Bovendien zijn er wezens die de spirituele wereld besturen. Hoewel ze toezicht houden op de drie- en vierdimensionale aarde en de aarde in een gewenste richting leiden, verschilt de manier waarop deze wezens te werk gaan sterk van de manier waarop ze op andere sterren hun werk doen. Op de meeste sterren hebben alle bewoners een vorm van inspraak en voert de bestuurder de beslissingen uit [klinkt 5D!]. Maar op aarde wordt ten behoeve van het creëren van een centrum om te leren, rechtstreeks en heimelijk controle uitgeoefend [logisch vanwege de chaotische geschiedenis van de aarde].
(83) Zo nu en dan, wanneer de materiële wereld haar doel uit het oog verliest en de mensen steeds meer in de ban raken van materiële goederen, werden er gidsen naar de materiële wereld gestuurd om een actieve rol als spirituele leider op zich te nemen. Over het algemeen bewoog de wereld zich tijdens het leven van de gidsen in een gewenste richting, maar zodra de gidsen terugkeerden naar de spirituele wereld, vervielen de mensen vaak in hun eerdere levens van jaloezie, wrok, egoïsme, onenigheid en vijandigheid. Mensen riepen zelfs godsdiensten en dogma’s in het leven en beweerden dat die overeenkomstig de waardevolle leringen van hun spirituele meesters waren, maar daarmee werd de chaos alleen nog maar groter.
Zoals eerder vermeld, diende de spirituele wereld als een voorbereidingsschool waar wezens zich voorbereidden op hun volgende levens op aarde. Als gevolg van gebeurtenissen zoals het zinken van Lemurië, de ineenstorting van het Atlantische rijk en de Grote Overstromingen, vertoonde de bevolking op aarde opnieuw een patroon van tijdelijke toename, gevolgd door een drastische afname. Daarom brachten de meeste wezens veel meer tijd in de spirituele wereld door dan in de fysieke wereld en deed de mogelijkheid om te reïncarneren zich over het algemeen niet zoveel voor [Met inachtneming van vele ‘mislukte’ incarnaties achter de rug, lijkt een langere voorbereidingstijd ook niet erg onlogisch; de strijd tegen het materialisme is veel zwaarder dan gedacht en men kan zich er mogelijk niet eens op prepareren omdat de spirituele sfeer mede bepaald wordt door eenparigheid van de omgeving: ‘gelijk trekt gelijk’ aan, soort zoekt soort. Daar is geen materiële wereld tegen opgewassen].

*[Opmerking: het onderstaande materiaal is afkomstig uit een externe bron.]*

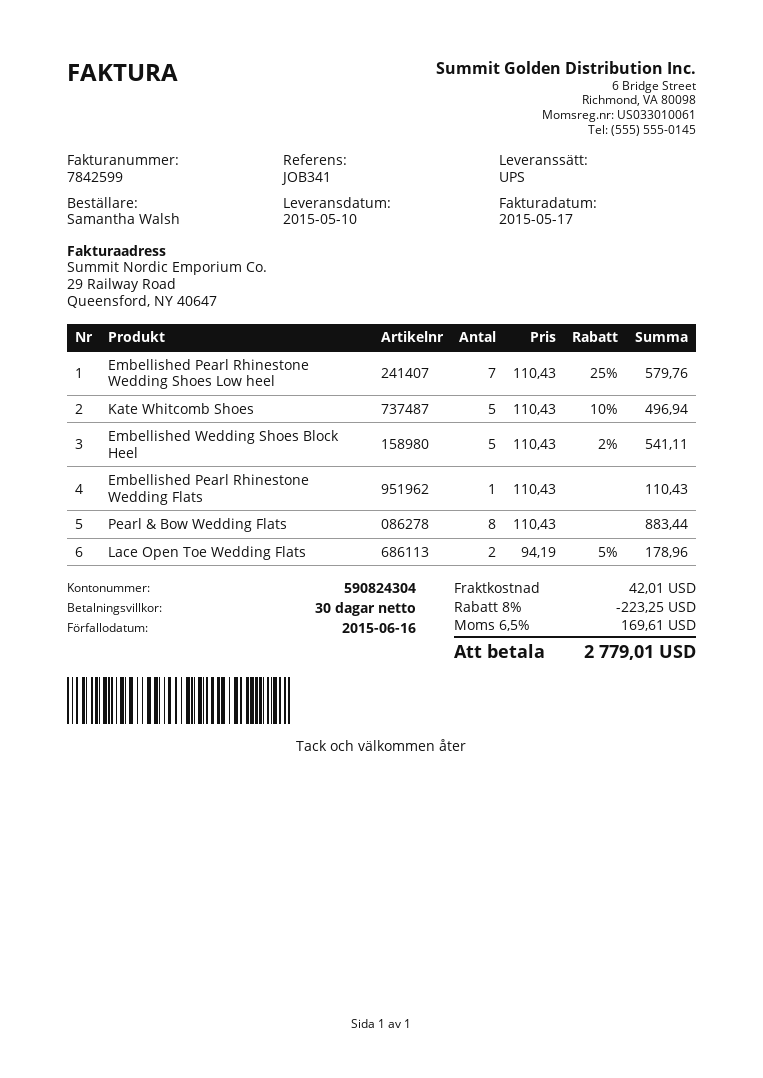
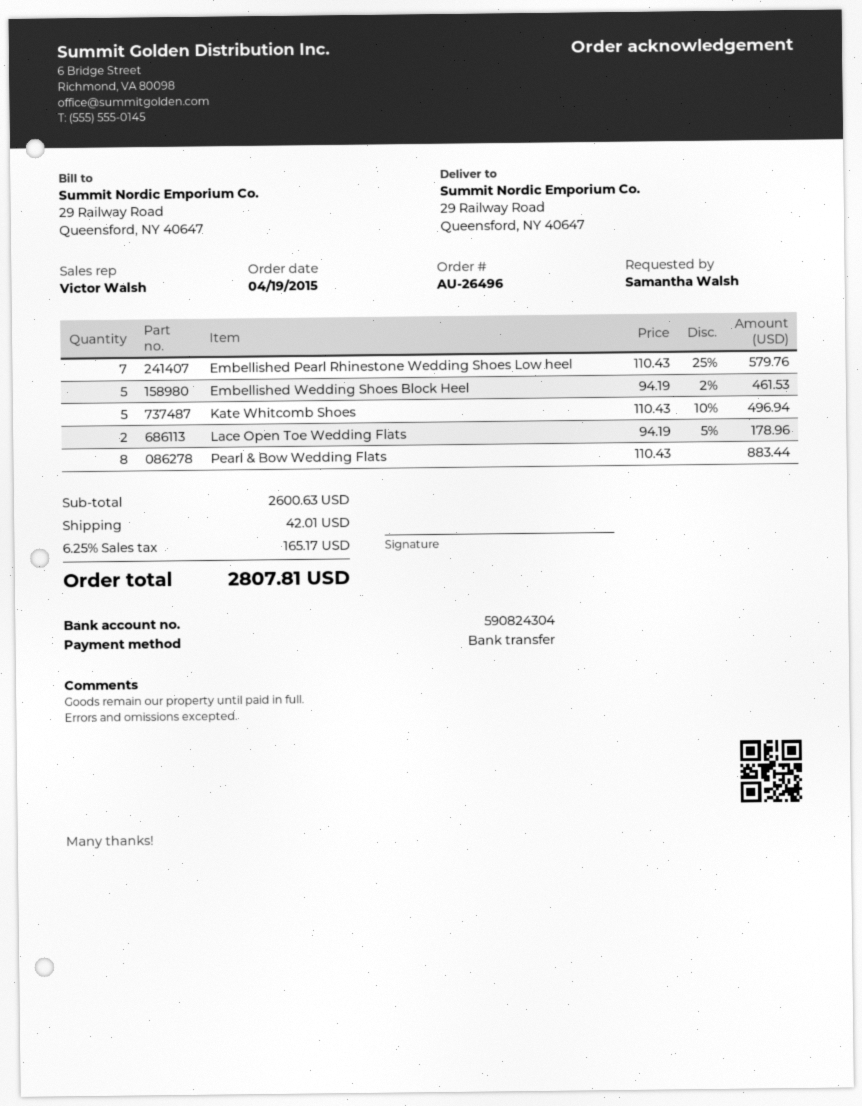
Embellished Wedding Shoes Block Heel: 5 x 110.43 - 2% = 541.11 -> 5 x 94.19 - 2% = 461.53
Embellished Pearl Rhinestone Wedding Flats: 1 x 110.43 = 110.43 -> none
discount: 8% = 223.25 -> none
tax: 6.5% = 169.61 -> 6.25% = 165.17
total: 2779.01 -> 2807.81

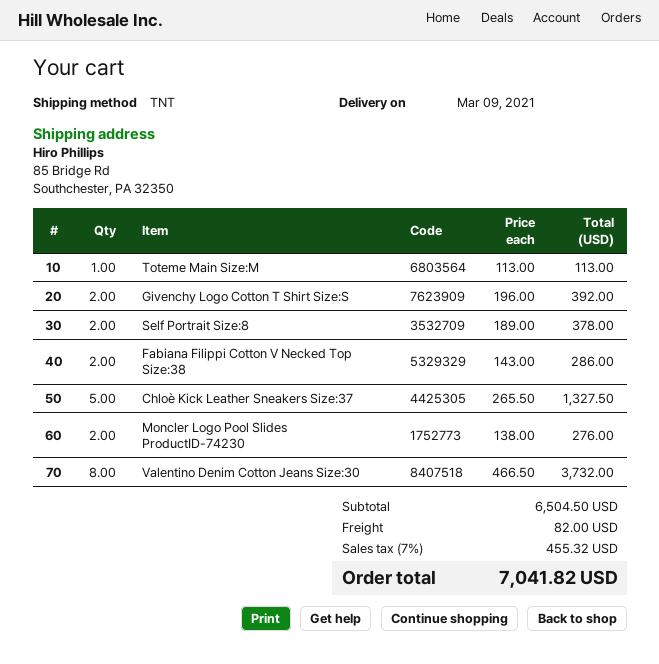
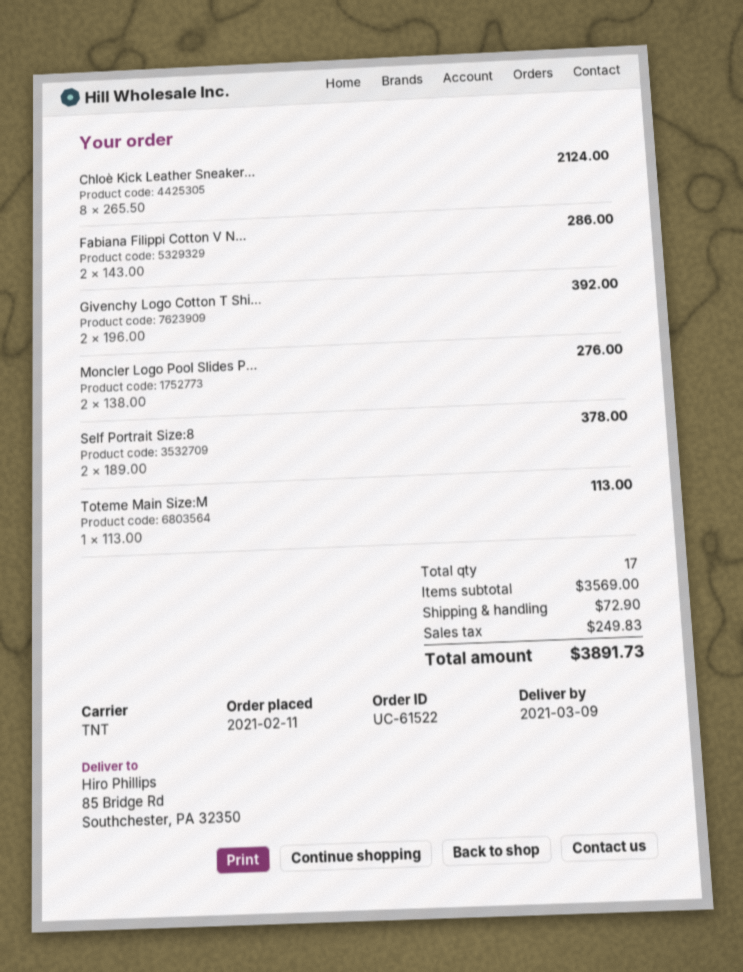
Chloè Kick Leather Sneakers Size:37: 5 x 265.50 = 1327.50 -> 8 x 265.50 = 2124.00
Valentino Denim Cotton Jeans Size:30: 8 x 466.50 = 3732.00 -> none
subtotal: 6504.50 -> 3569.00
shipping: 82.00 -> 72.90
tax: 455.32 -> 249.83
total: 7041.82 -> 3891.73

Om in dergelijke omstandigheden te voorzien, werden heel veel voorbereidingen getroffen om zoveel mogelijk profijt te hebben van het leerproces tijdens het verblijf in de fysieke wereld [met welk effect?]. Wezens planden hun aanstaande leven zeer nauwgezet en bereidden zich op veel manieren voor om tot een verruiming van het bewustzijn te komen [waarom gaat het dan steeds weer ‘verkeerd’?]. Hoewel het leven in de spirituele wereld veel minder intens was dan het leven in de materiële wereld, konden wezens in de spirituele wereld ook veel leren van hun diverse rollen of activiteiten. Hoe wezens hun tijd in de spirituele wereld doorbrachten, speelde ook een grote rol in het verheffen van hun bewustzijn.
Reïncarnatie vond meestal plaats in groepen, wat betekende dat wezens die elkaar goed kenden van voorbije levens, meestal in dezelfde periode in dezelfde periode in dezelfde omgeving geboren werden om doverse soorten onderlinge relaties te ervaren. Over zo’n experimentele groep werden soms vooraf afspraken gemaakt wanneer wezens hun volgende levens planden, maar groepsreïncarnatie werd meestal ondergaan om karma op te lossen dat in vorige levens was gevormd.
Mensen creëerden in de loop van elk leven verschillende soorten karma. Ze werden dan opnieuw geboren met verwante zielen om de karmische schuld die ze hadden gecreëerd te vereffenen. Maar tijdens dit proces schiepen deze wezens nieuw karma met wezens met wie zij voorheen geen relatie hadden gehad en zo werd het noodzakelijk dat ze opnieuw geboren werden met die zielen vanwege het nieuwe karma [waaruit de gevolgtrekking kan worden gemaakt dat de spirituele wereld heel ‘eenzijdig’ is vergeleken bij de stoffelijke wereld!]. Om die reden was het gebruikelijk dat wezens binnen een groep reïncarneerden. Een dergelijk verschijnsel wordt in sommige boeken wel ‘collectieve reïncarnatie’ genoemd.